◆ Exercise
Your copy should hold only the lines from the one with "height: 44px;" to the one with "-158,6 +158,7 @@", both included, each exactly as it stands below, with no pictures.

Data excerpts
◇ ◇ ◇ ◇ ◇
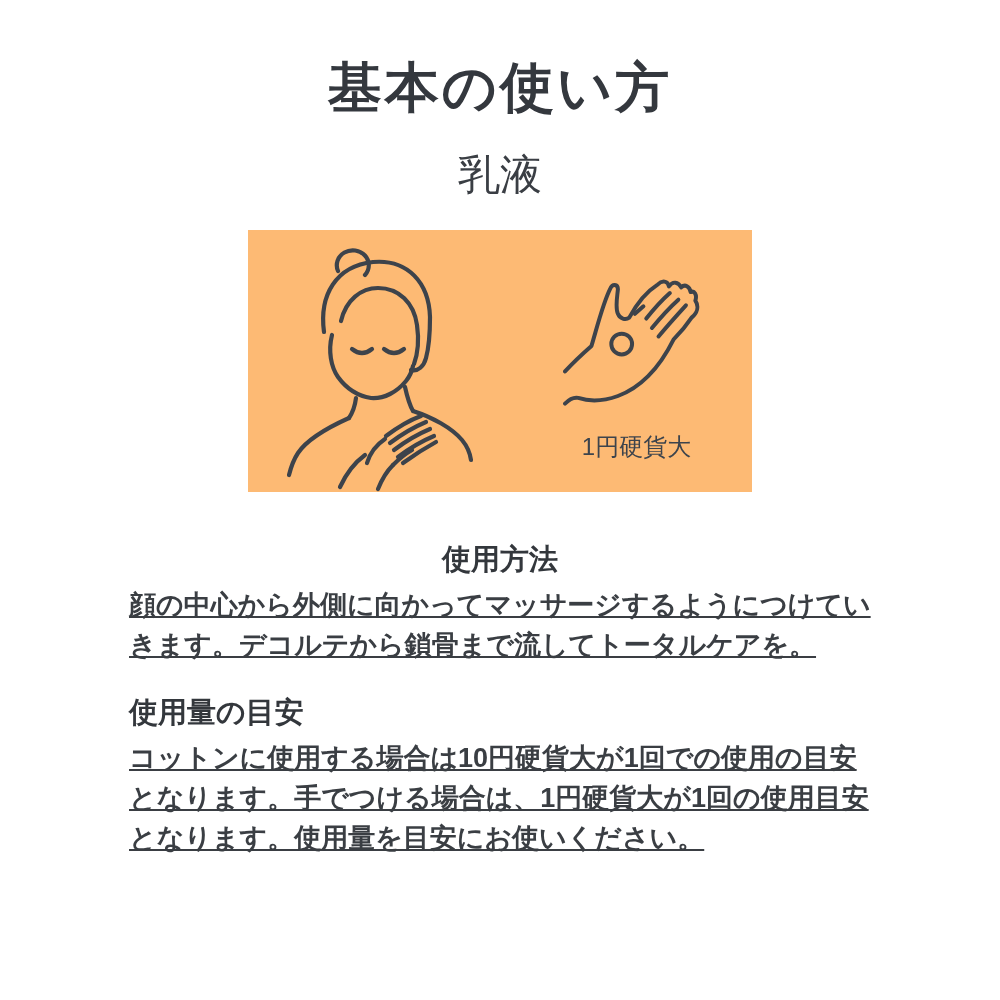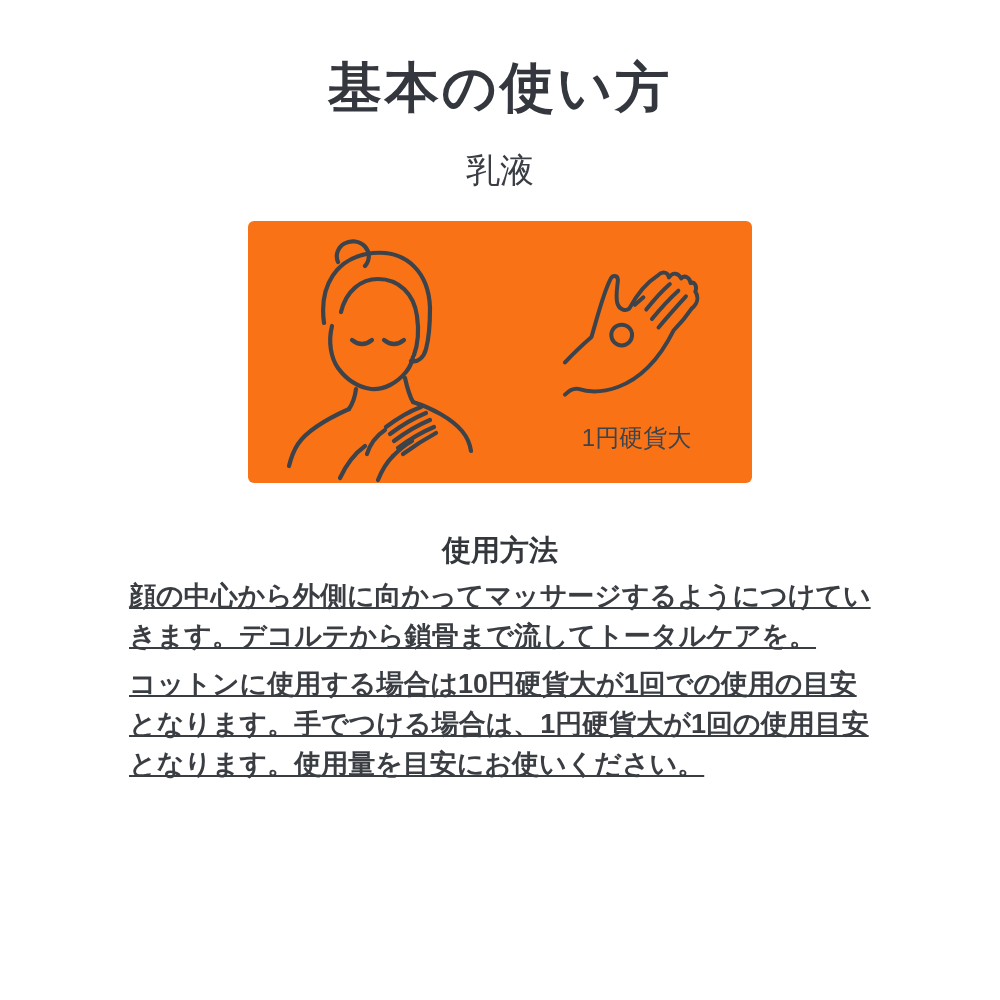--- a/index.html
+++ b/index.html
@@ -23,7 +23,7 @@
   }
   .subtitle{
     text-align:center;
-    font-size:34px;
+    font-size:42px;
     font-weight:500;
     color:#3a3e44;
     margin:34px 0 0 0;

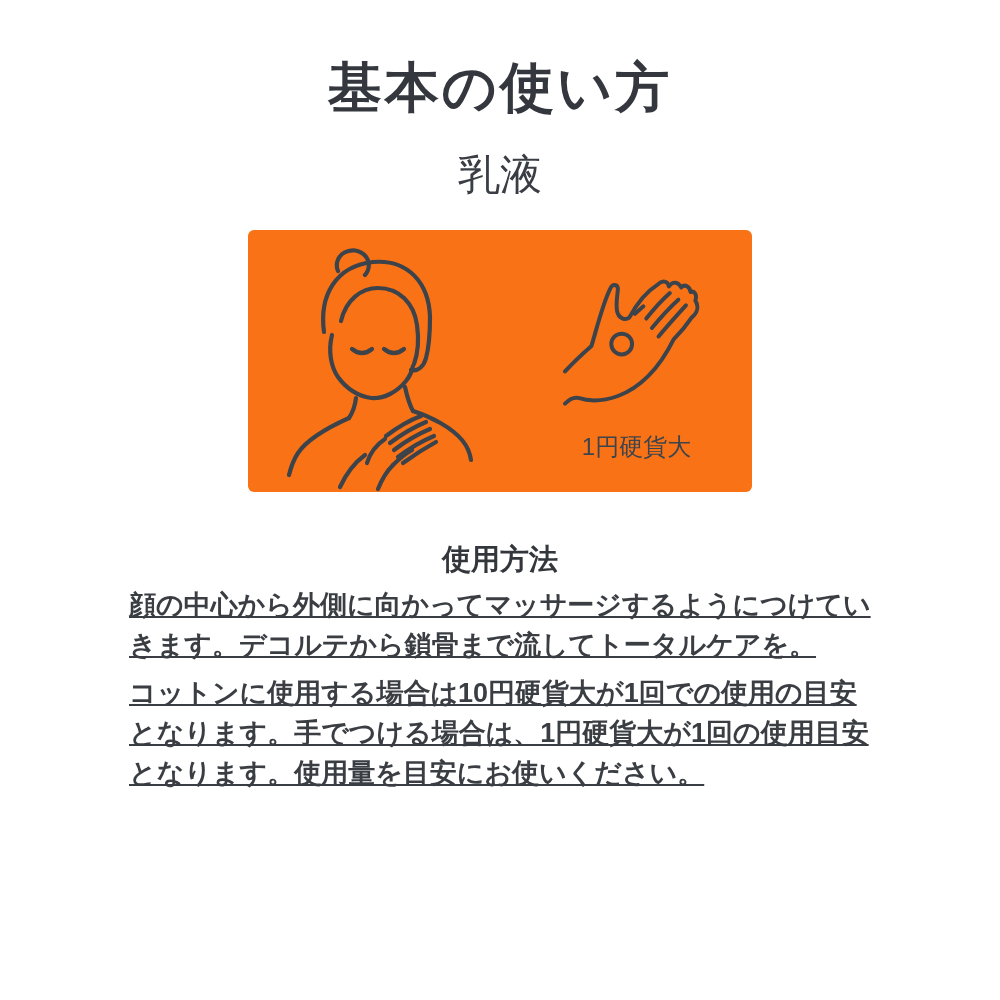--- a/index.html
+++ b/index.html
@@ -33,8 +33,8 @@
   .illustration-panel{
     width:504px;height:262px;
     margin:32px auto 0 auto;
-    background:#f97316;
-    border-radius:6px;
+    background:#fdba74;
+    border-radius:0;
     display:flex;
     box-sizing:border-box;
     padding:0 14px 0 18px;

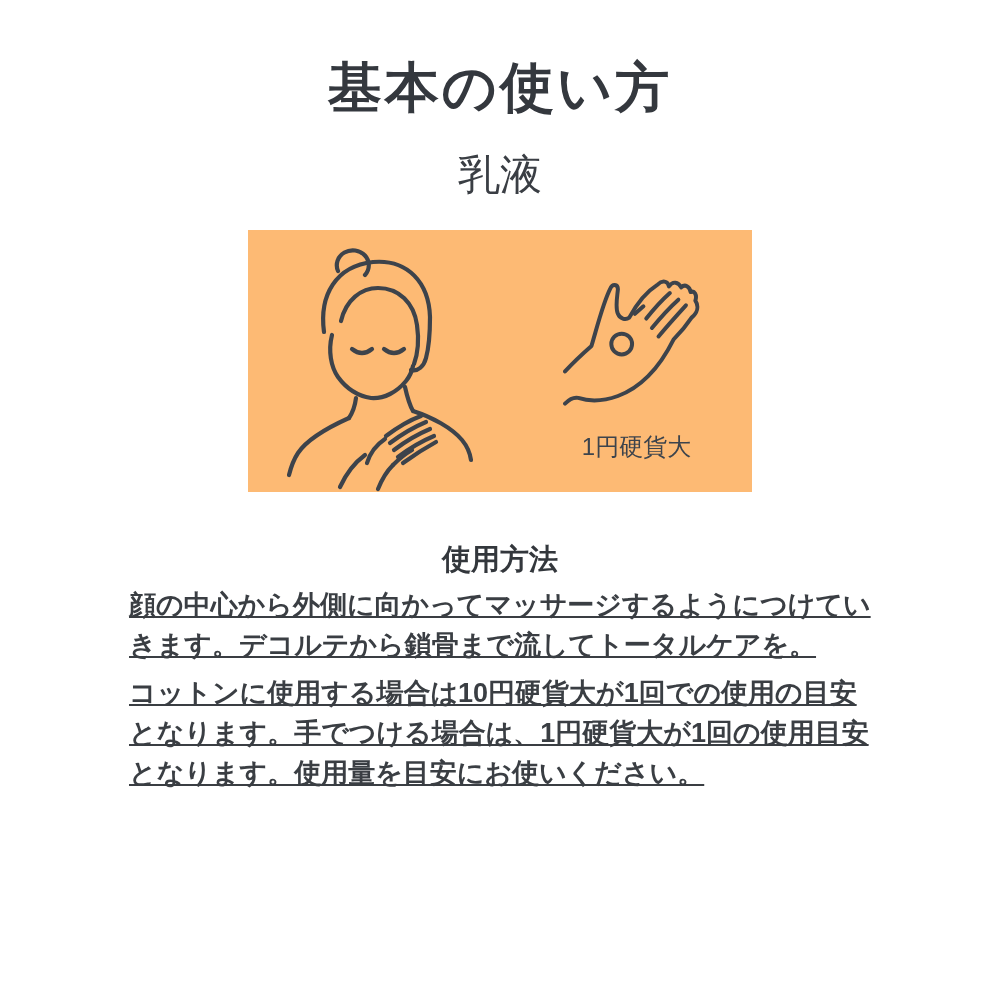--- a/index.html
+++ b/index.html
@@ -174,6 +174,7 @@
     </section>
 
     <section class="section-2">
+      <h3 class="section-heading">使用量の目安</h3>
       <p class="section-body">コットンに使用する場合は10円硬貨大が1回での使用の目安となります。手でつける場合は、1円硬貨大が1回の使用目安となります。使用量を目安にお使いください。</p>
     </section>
◇ ◇ ◇ ◇ ◇
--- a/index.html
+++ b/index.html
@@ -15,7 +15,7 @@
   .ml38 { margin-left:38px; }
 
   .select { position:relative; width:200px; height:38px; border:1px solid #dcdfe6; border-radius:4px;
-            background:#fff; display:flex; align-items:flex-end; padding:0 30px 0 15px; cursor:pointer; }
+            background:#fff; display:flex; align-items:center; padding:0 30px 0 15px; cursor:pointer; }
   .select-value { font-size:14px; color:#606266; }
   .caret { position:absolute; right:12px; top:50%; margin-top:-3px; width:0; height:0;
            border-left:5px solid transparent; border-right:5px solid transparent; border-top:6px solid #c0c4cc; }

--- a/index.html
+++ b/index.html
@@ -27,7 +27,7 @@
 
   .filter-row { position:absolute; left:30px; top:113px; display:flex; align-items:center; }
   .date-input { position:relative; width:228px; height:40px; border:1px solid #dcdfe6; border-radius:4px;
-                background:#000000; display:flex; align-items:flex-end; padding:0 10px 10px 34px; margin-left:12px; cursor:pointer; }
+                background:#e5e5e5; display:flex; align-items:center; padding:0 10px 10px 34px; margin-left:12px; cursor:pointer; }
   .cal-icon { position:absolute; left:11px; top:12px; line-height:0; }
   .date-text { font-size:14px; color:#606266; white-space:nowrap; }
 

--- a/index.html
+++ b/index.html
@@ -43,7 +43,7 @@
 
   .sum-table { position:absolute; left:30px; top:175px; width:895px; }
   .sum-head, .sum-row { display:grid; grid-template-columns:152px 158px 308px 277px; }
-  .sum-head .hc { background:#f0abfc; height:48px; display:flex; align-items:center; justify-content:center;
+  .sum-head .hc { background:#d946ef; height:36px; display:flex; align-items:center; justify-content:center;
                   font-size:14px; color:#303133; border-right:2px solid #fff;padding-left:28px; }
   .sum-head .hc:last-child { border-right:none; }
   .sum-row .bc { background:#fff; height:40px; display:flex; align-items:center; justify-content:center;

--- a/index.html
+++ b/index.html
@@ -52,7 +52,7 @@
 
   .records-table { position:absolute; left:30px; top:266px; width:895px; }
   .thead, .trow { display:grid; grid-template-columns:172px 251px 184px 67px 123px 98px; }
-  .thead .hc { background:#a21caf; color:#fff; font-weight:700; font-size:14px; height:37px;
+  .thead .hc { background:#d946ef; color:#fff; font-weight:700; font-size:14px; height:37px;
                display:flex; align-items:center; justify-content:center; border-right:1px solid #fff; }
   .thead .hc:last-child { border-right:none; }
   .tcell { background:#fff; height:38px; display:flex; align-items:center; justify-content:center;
◇ ◇ ◇ ◇ ◇
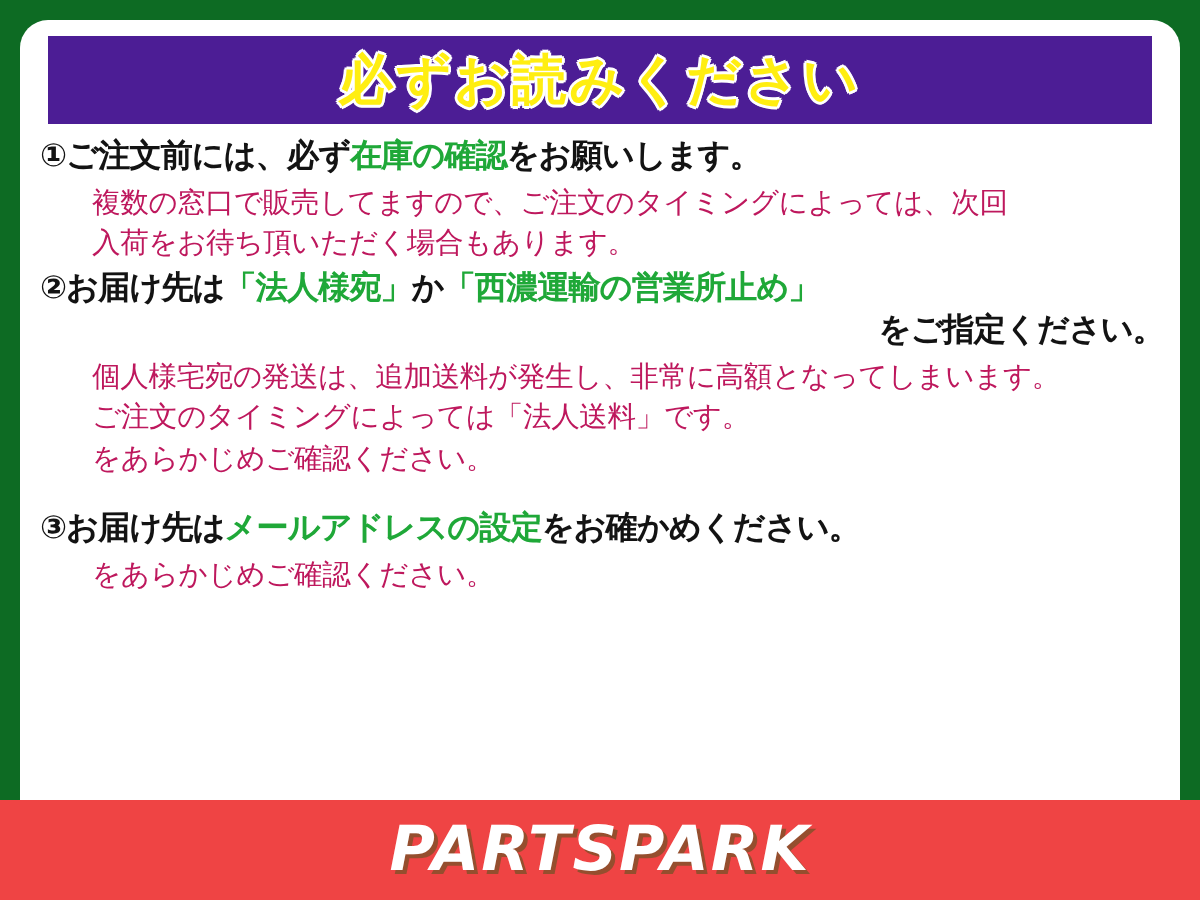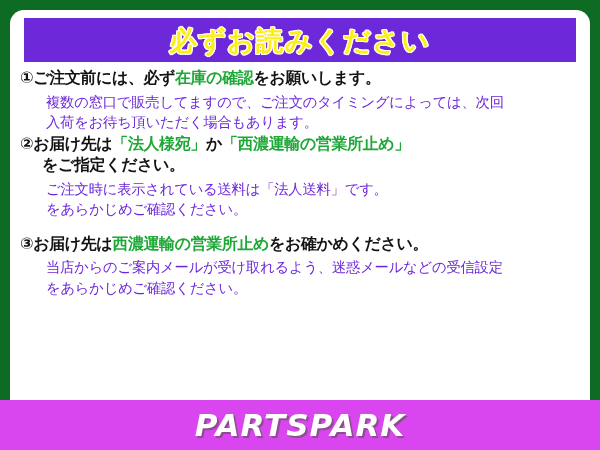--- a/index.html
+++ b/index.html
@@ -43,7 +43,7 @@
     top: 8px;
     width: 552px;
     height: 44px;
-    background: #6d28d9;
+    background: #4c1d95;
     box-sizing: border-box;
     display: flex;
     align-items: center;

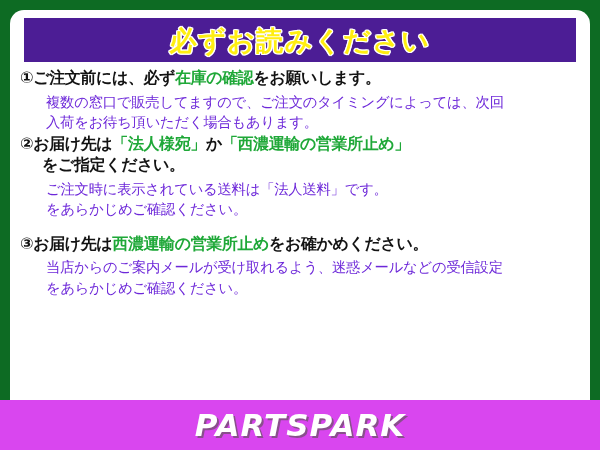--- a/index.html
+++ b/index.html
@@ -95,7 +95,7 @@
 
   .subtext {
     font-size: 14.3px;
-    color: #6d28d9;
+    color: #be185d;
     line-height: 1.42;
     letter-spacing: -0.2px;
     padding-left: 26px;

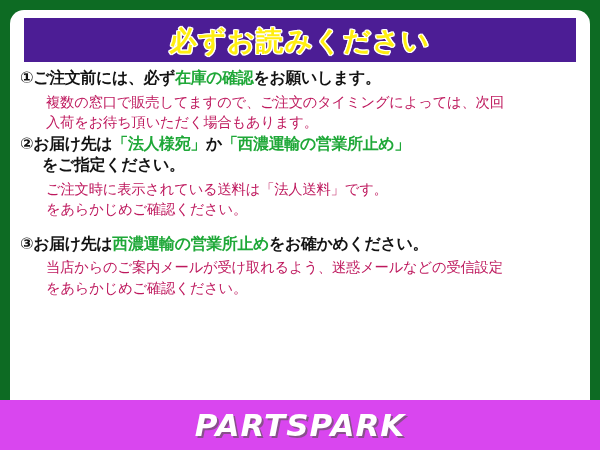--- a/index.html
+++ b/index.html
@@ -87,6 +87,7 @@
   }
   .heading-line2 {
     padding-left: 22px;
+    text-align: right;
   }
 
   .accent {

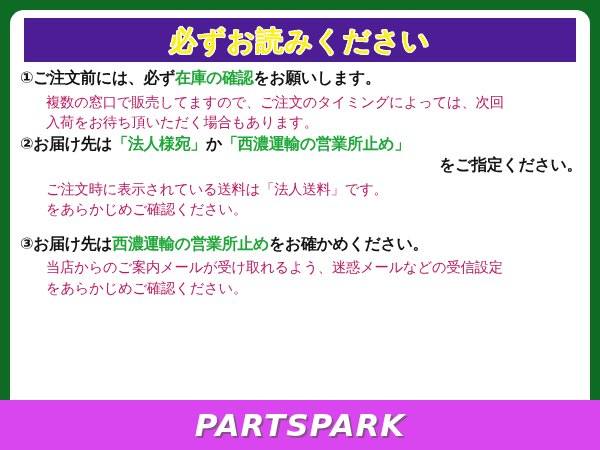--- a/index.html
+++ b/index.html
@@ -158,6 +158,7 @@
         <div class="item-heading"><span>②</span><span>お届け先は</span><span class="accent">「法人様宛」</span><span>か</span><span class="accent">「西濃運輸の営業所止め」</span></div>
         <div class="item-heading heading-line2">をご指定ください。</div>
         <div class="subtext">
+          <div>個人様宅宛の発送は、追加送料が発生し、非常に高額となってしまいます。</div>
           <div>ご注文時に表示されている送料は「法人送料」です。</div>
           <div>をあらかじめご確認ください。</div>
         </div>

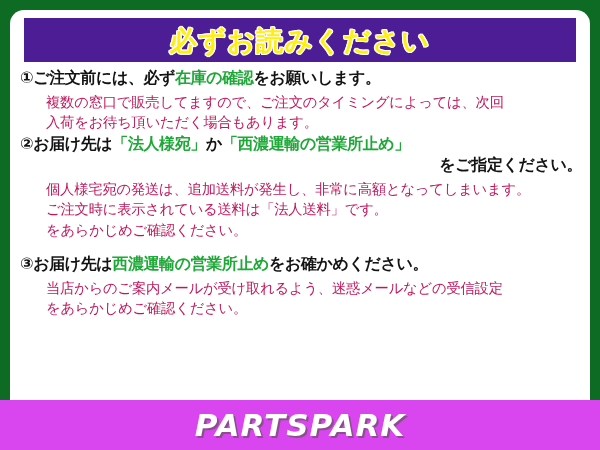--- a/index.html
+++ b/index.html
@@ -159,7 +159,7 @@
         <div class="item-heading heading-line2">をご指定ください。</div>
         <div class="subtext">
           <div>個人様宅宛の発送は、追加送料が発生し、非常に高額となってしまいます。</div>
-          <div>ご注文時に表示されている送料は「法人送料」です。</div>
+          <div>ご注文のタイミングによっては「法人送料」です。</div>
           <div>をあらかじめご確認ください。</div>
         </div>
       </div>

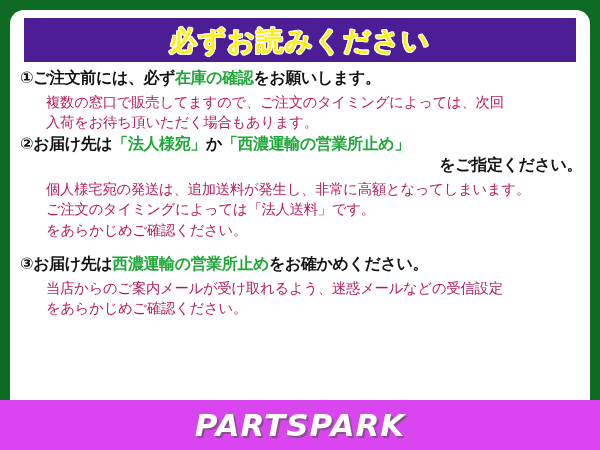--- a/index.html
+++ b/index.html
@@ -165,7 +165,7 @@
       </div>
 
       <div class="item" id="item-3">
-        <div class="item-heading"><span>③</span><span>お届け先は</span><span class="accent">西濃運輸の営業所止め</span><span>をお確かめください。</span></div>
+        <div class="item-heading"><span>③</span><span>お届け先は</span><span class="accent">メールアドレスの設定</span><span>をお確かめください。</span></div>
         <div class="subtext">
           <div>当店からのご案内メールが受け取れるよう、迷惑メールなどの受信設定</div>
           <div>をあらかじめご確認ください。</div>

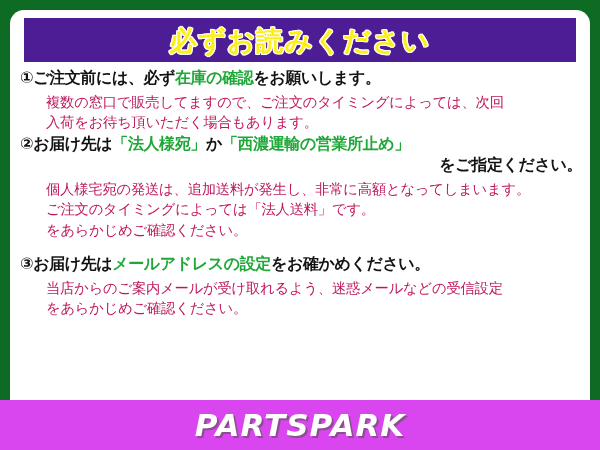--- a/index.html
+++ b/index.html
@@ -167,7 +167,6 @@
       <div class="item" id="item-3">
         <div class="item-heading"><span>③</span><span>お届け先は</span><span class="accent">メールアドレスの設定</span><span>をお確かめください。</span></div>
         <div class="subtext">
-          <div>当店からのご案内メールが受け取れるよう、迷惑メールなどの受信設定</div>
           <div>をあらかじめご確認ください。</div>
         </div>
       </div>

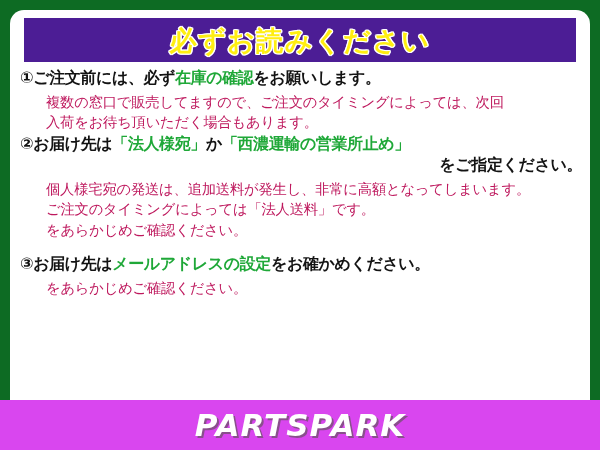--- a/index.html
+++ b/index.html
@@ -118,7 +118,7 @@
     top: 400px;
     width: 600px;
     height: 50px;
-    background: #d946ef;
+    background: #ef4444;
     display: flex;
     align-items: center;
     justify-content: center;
◇ ◇ ◇ ◇ ◇
◆ Written solution
     height: 44px;
-    background: #6d28d9;
+    background: #4c1d95;
     box-sizing: border-box;
     display: flex;
     align-items: center;

--- a/index.html
+++ b/index.html
@@ -95,7 +95,7 @@
 
   .subtext {
     font-size: 14.3px;
-    color: #6d28d9;
+    color: #be185d;
     line-height: 1.42;
     letter-spacing: -0.2px;
     padding-left: 26px;

--- a/index.html
+++ b/index.html
@@ -87,6 +87,7 @@
   }
   .heading-line2 {
     padding-left: 22px;
+    text-align: right;
   }
 
   .accent {

--- a/index.html
+++ b/index.html
@@ -158,6 +158,7 @@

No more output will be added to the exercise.